Benjamin Jowett, probably Oxford’s most famous head of a college, aimed to use the tutorial to “inoculate England with Balliol”. When a Professor Blackie of Glasgow University wrote to him, “I hope you in Oxford don’t think we hate you,” Jowett replied, “We don’t think of you at all.” Oxford was “the granary of intellectual and spiritual life”, wrote JA Smith. “Nothing,” he said, “will be of any use to you except this, you should be able to detect when a man is talking rot.” ... “I have a great prejudice,” Jowett said, “against all those who do not succeed in the world.” But for him material success was to be achieved in the imperial project, in the Law and the Commons, not in an investment bank or ... in some solicitors’ firm dealing with the City and its superfluity of money; there was something of the moral enquiry about Oxford tutorials, the better to discover idealism and patriotism.
I think one can see pretty clearly where Oxford finds itself now: the tutorial is prized more as cultural capital, part and parcel of the whole Oxford experience, than for its own sake, although I don’t think anybody could deny that a fondness for the essay, followed by the vigorous discussion, is visible at the top levels of the civil service, cabinet and in the adversarial nature of parliament and High Court: they are the children of the tutorial system and conditioned by the quad. Every report by some distinguished judge or retired civil servant reads like an extended essay, concerned with advertising a higher intellect, as much as with the matter in hand...

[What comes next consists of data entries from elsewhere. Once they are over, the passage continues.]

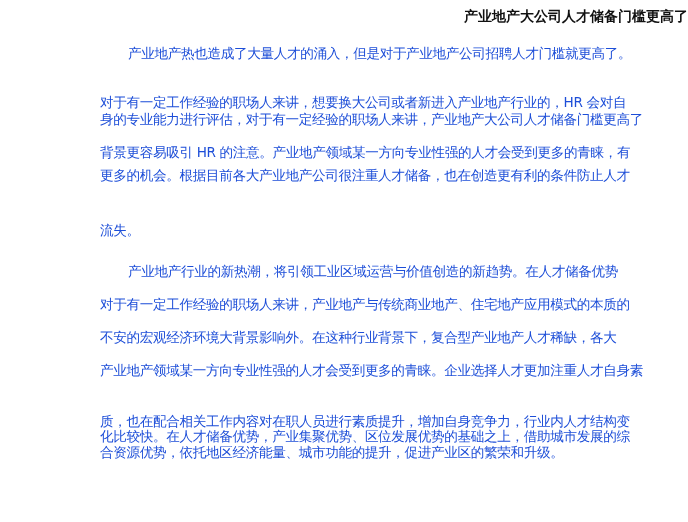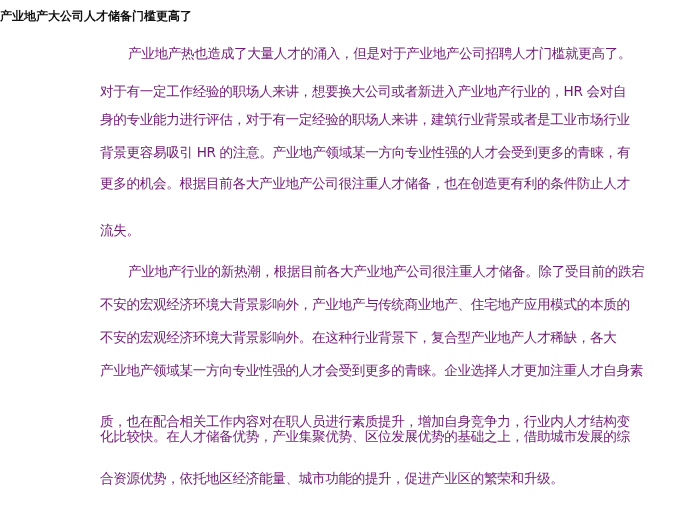--- a/index.html
+++ b/index.html
@@ -10,7 +10,7 @@
     }
     .title {
       position: absolute; left: 0; top: 6px; width: 688px;
-      text-align: left; font-size: 12px; font-weight: bold; line-height: 20px;
+      text-align: right; font-size: 14px; font-weight: bold; line-height: 20px;
       color: #111;
     }
     .line {

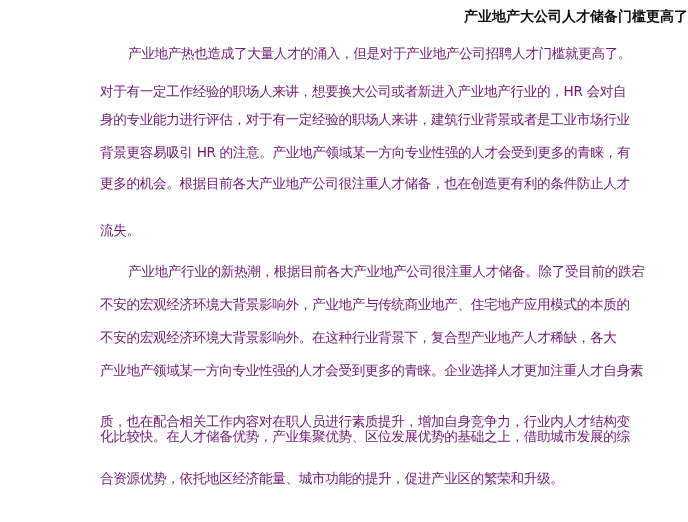--- a/index.html
+++ b/index.html
@@ -16,7 +16,7 @@
     .line {
       position: absolute; left: 100px; width: 500px;
       font-size: 13.6px; line-height: 20px; white-space: nowrap;
-      letter-spacing: -0.35px; color: #701a75;
+      letter-spacing: -0.35px; color: #1d4ed8;
     }
     .line.indent { left: 128px; width: 472px; }
   </style>

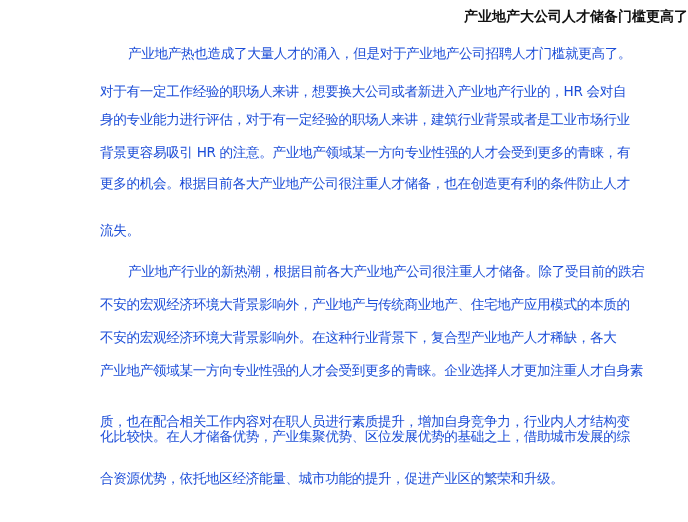--- a/index.html
+++ b/index.html
@@ -28,7 +28,7 @@
 
   <div>
     <div class="line indent" style="top:43px">产业地产热也造成了大量人才的涌入，但是对于产业地产公司招聘人才门槛就更高了。</div>
-    <div class="line" style="top:81px">对于有一定工作经验的职场人来讲，想要换大公司或者新进入产业地产行业的，HR 会对自</div>
+    <div class="line" style="top:92px">对于有一定工作经验的职场人来讲，想要换大公司或者新进入产业地产行业的，HR 会对自</div>
     <div class="line" style="top:109px">身的专业能力进行评估，对于有一定经验的职场人来讲，建筑行业背景或者是工业市场行业</div>
     <div class="line" style="top:142px">背景更容易吸引 HR 的注意。产业地产领域某一方向专业性强的人才会受到更多的青睐，有</div>
     <div class="line" style="top:173px">更多的机会。根据目前各大产业地产公司很注重人才储备，也在创造更有利的条件防止人才</div>

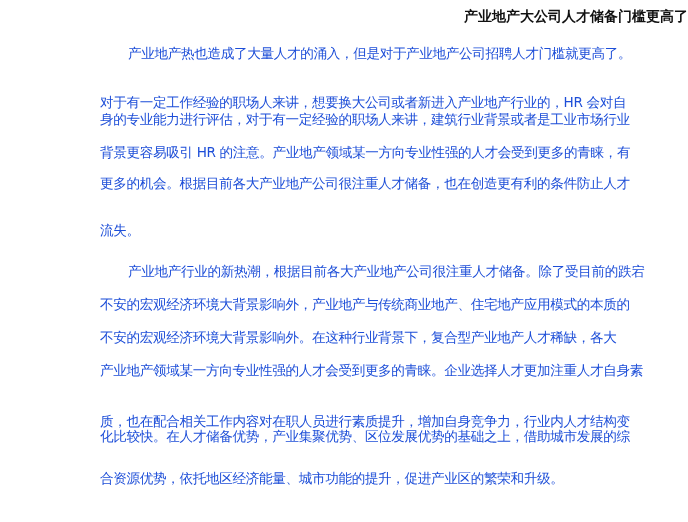--- a/index.html
+++ b/index.html
@@ -29,7 +29,7 @@
   <div>
     <div class="line indent" style="top:43px">产业地产热也造成了大量人才的涌入，但是对于产业地产公司招聘人才门槛就更高了。</div>
     <div class="line" style="top:92px">对于有一定工作经验的职场人来讲，想要换大公司或者新进入产业地产行业的，HR 会对自</div>
-    <div class="line" style="top:109px">身的专业能力进行评估，对于有一定经验的职场人来讲，建筑行业背景或者是工业市场行业</div>
+    <div class="line" style="top:109px">身的专业能力进行评估，对于有一定经验的职场人来讲，产业地产大公司人才储备门槛更高了</div>
     <div class="line" style="top:142px">背景更容易吸引 HR 的注意。产业地产领域某一方向专业性强的人才会受到更多的青睐，有</div>
     <div class="line" style="top:173px">更多的机会。根据目前各大产业地产公司很注重人才储备，也在创造更有利的条件防止人才</div>
     <div class="line" style="top:220px">流失。</div>

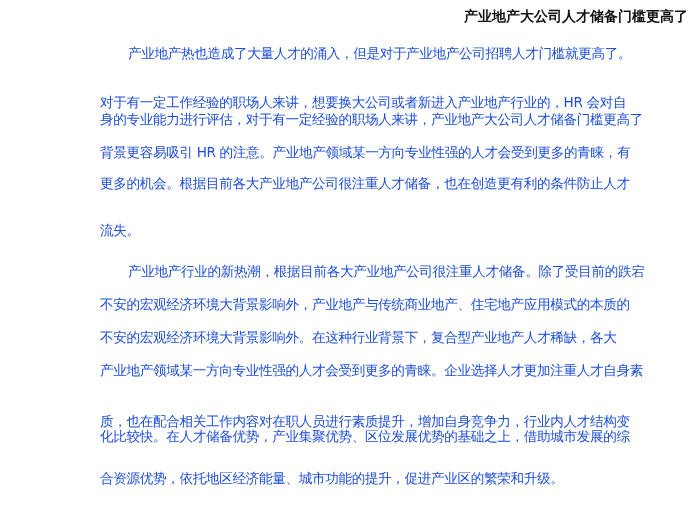--- a/index.html
+++ b/index.html
@@ -31,7 +31,7 @@
     <div class="line" style="top:92px">对于有一定工作经验的职场人来讲，想要换大公司或者新进入产业地产行业的，HR 会对自</div>
     <div class="line" style="top:109px">身的专业能力进行评估，对于有一定经验的职场人来讲，产业地产大公司人才储备门槛更高了</div>
     <div class="line" style="top:142px">背景更容易吸引 HR 的注意。产业地产领域某一方向专业性强的人才会受到更多的青睐，有</div>
-    <div class="line" style="top:173px">更多的机会。根据目前各大产业地产公司很注重人才储备，也在创造更有利的条件防止人才</div>
+    <div class="line" style="top:165px">更多的机会。根据目前各大产业地产公司很注重人才储备，也在创造更有利的条件防止人才</div>
     <div class="line" style="top:220px">流失。</div>
   </div>
 

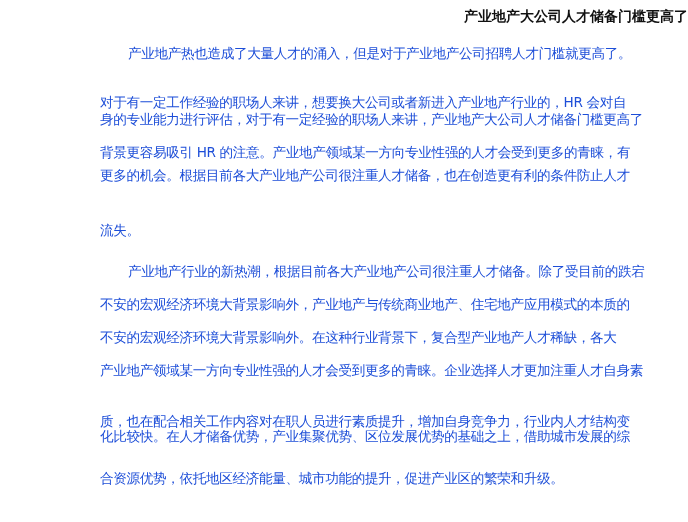--- a/index.html
+++ b/index.html
@@ -36,7 +36,7 @@
   </div>
 
   <div>
-    <div class="line indent" style="top:261px">产业地产行业的新热潮，根据目前各大产业地产公司很注重人才储备。除了受目前的跌宕</div>
+    <div class="line indent" style="top:261px">产业地产行业的新热潮，将引领工业区域运营与价值创造的新趋势。在人才储备优势</div>
     <div class="line" style="top:294px">不安的宏观经济环境大背景影响外，产业地产与传统商业地产、住宅地产应用模式的本质的</div>
     <div class="line" style="top:327px">不安的宏观经济环境大背景影响外。在这种行业背景下，复合型产业地产人才稀缺，各大</div>
     <div class="line" style="top:360px">产业地产领域某一方向专业性强的人才会受到更多的青睐。企业选择人才更加注重人才自身素</div>

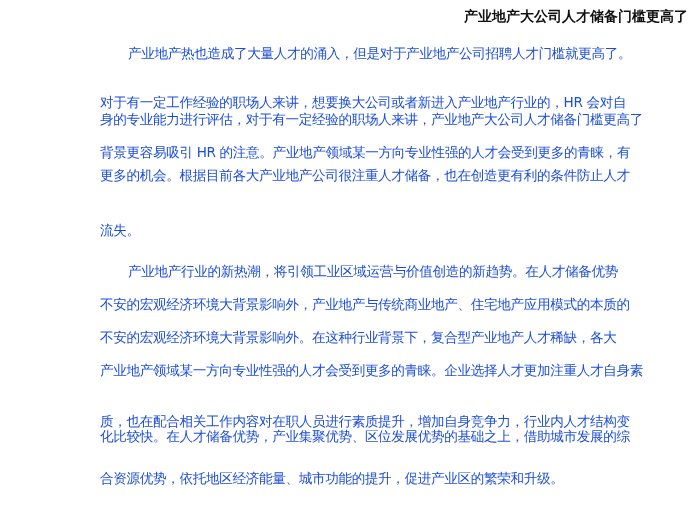--- a/index.html
+++ b/index.html
@@ -37,7 +37,7 @@
 
   <div>
     <div class="line indent" style="top:261px">产业地产行业的新热潮，将引领工业区域运营与价值创造的新趋势。在人才储备优势</div>
-    <div class="line" style="top:294px">不安的宏观经济环境大背景影响外，产业地产与传统商业地产、住宅地产应用模式的本质的</div>
+    <div class="line" style="top:294px">对于有一定工作经验的职场人来讲，产业地产与传统商业地产、住宅地产应用模式的本质的</div>
     <div class="line" style="top:327px">不安的宏观经济环境大背景影响外。在这种行业背景下，复合型产业地产人才稀缺，各大</div>
     <div class="line" style="top:360px">产业地产领域某一方向专业性强的人才会受到更多的青睐。企业选择人才更加注重人才自身素</div>
     <div class="line" style="top:411px">质，也在配合相关工作内容对在职人员进行素质提升，增加自身竞争力，行业内人才结构变</div>

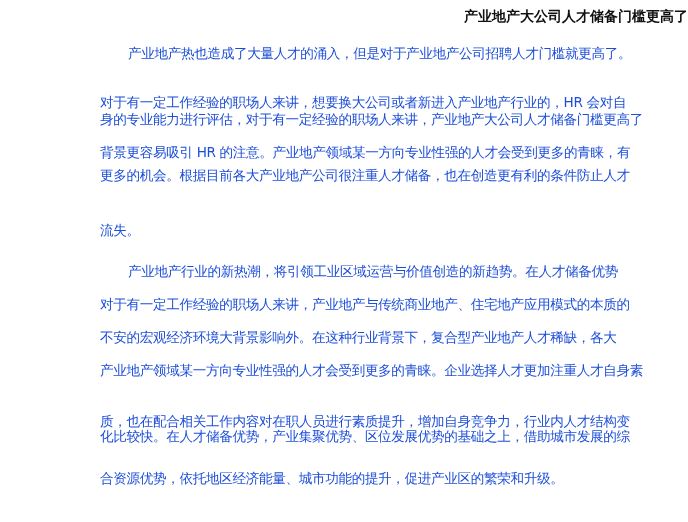--- a/index.html
+++ b/index.html
@@ -42,7 +42,7 @@
     <div class="line" style="top:360px">产业地产领域某一方向专业性强的人才会受到更多的青睐。企业选择人才更加注重人才自身素</div>
     <div class="line" style="top:411px">质，也在配合相关工作内容对在职人员进行素质提升，增加自身竞争力，行业内人才结构变</div>
     <div class="line" style="top:426px">化比较快。在人才储备优势，产业集聚优势、区位发展优势的基础之上，借助城市发展的综</div>
-    <div class="line" style="top:468px">合资源优势，依托地区经济能量、城市功能的提升，促进产业区的繁荣和升级。</div>
+    <div class="line" style="top:442px">合资源优势，依托地区经济能量、城市功能的提升，促进产业区的繁荣和升级。</div>
   </div>
 </div>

For an outsider like me [Cartwright is South African], with a sentimental view of Oxford, it seems that the power of the myth of Oxford and its consequent value are underestimated by those who live and work there. The place is so beautiful, the teaching – at its best – is so wonderful, the sense of collegiality – of belonging to something ancient and serious and open-minded – is so pervasive that I think the natives sometimes fail to see it as the world sees it, as something unique and irreplaceable. When I walked down Broad Street after my tutorial, I was again aware that under my feet were the great collections of the Bodleian. And, although I had taken something of a pasting from Simon, I thought of my tutorial and Hopkins’s lines:
“The sun on falling waters writes the textWhich yet is in the eye or in the thought.It was a hard thing to undo this knot.”